• _Your instructions_: Filter the records below and copy every line containing the word "center".

[Dataset items]
╔══

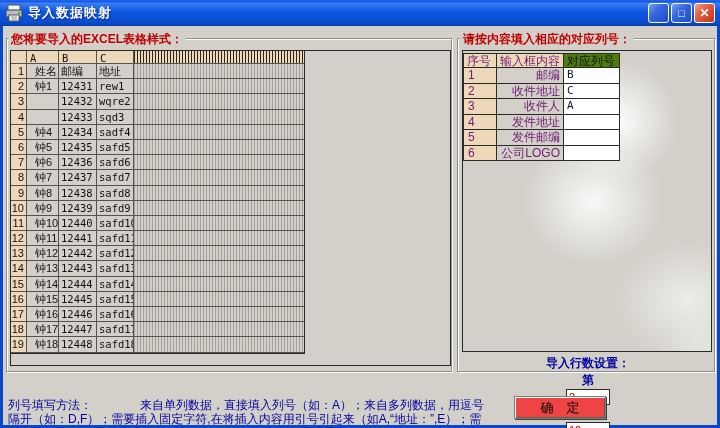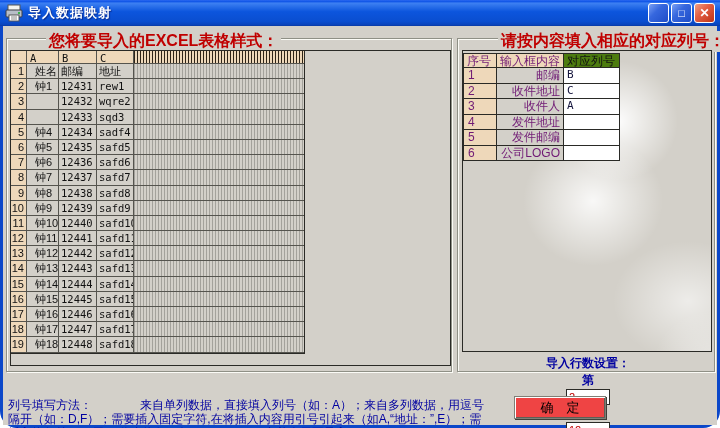--- a/index.html
+++ b/index.html
@@ -1,39 +1,39 @@
 <!DOCTYPE html>
 <html><head>
 <meta charset="utf-8">
 <style>
   * { margin:0; padding:0; box-sizing:border-box; }
   html,body { width:720px; height:428px; }
   body { font-family:"Liberation Sans", sans-serif; overflow:hidden; }
-  #win { position:relative; width:720px; height:428px; background:#0b47c9;border-radius:17px; }
+  #win { position:relative; width:720px; height:428px; background:#0b47c9; }
 
   
   #titlebar { position:absolute; left:0; top:0; width:720px; height:26px;
     background:linear-gradient(180deg,#2a68f0 0%,#1257e8 6%,#3d80f2 12%,#0c55dd 45%,#0a4ed0 82%,#0a43ba 96%,#0938a0 100%);
     display:flex; align-items:center; padding:0 5px; }
   #title-icon { width:18px; height:18px; margin-right:5px; flex:0 0 auto; }
   #title-text { color:#fff; font-size:13px; font-weight:bold; text-shadow:1px 1px 1px #0a2a8c; letter-spacing:1px; }
   #caption-buttons { margin-left:auto; display:flex; gap:2px; }
   .cap-btn { width:21px; height:20px; border:1px solid #fff; border-radius:3px;
     font-size:11px; color:#fff; display:flex; align-items:center; justify-content:center;
     background:linear-gradient(135deg,#7ba1f5 0%,#3667de 40%,#1e4dc8 100%); }
   .cap-btn.min span { transform:translateY(4px); font-weight:bold; }
   .cap-btn.close { background:linear-gradient(135deg,#f0a086 0%,#e36045 40%,#bf3316 100%); font-weight:bold; font-size:12px; }
 
   
   #body { position:absolute; left:3px; top:26px; width:714px; height:399px; background:#d3d0c9; }
 
   .groupbox { position:absolute; border:1px solid #8f9086;
     box-shadow:inset 1px 1px 0 #fbfbf6, 1px 1px 0 #fbfbf6; }
   .group-caption { position:absolute; background:#d3d0c9; color:#c00000; font-weight:bold;
-    font-size:16px; padding:0 3px; white-space:nowrap;margin-left:38px; }
+    font-size:12px; padding:0 3px; white-space:nowrap; }
 
   
   #outer-rect { position:absolute; left:10px; top:50px; width:441px; height:316px; border:1px solid #2a2a26; }
   #excel-table { position:absolute; left:10px; top:50px; width:295px; border:1px solid #2a2a26; background:#d3d0c9; }
   .xrow { display:flex; height:15.2px; }
   .xrow.hdr { height:13px; }
   .xc { border-right:1px solid #55544e; border-bottom:1px solid #55544e;
     font-size:11px; line-height:14px; color:#111; overflow:hidden; white-space:nowrap; }
   .xc.num { width:16px; background:#eed8ba; text-align:right; padding-right:2px; }
   .xc.a { width:32px; padding-left:8px; }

╚══

• _Answer_:
     display:flex; align-items:center; padding:0 5px; }
     font-size:11px; color:#fff; display:flex; align-items:center; justify-content:center;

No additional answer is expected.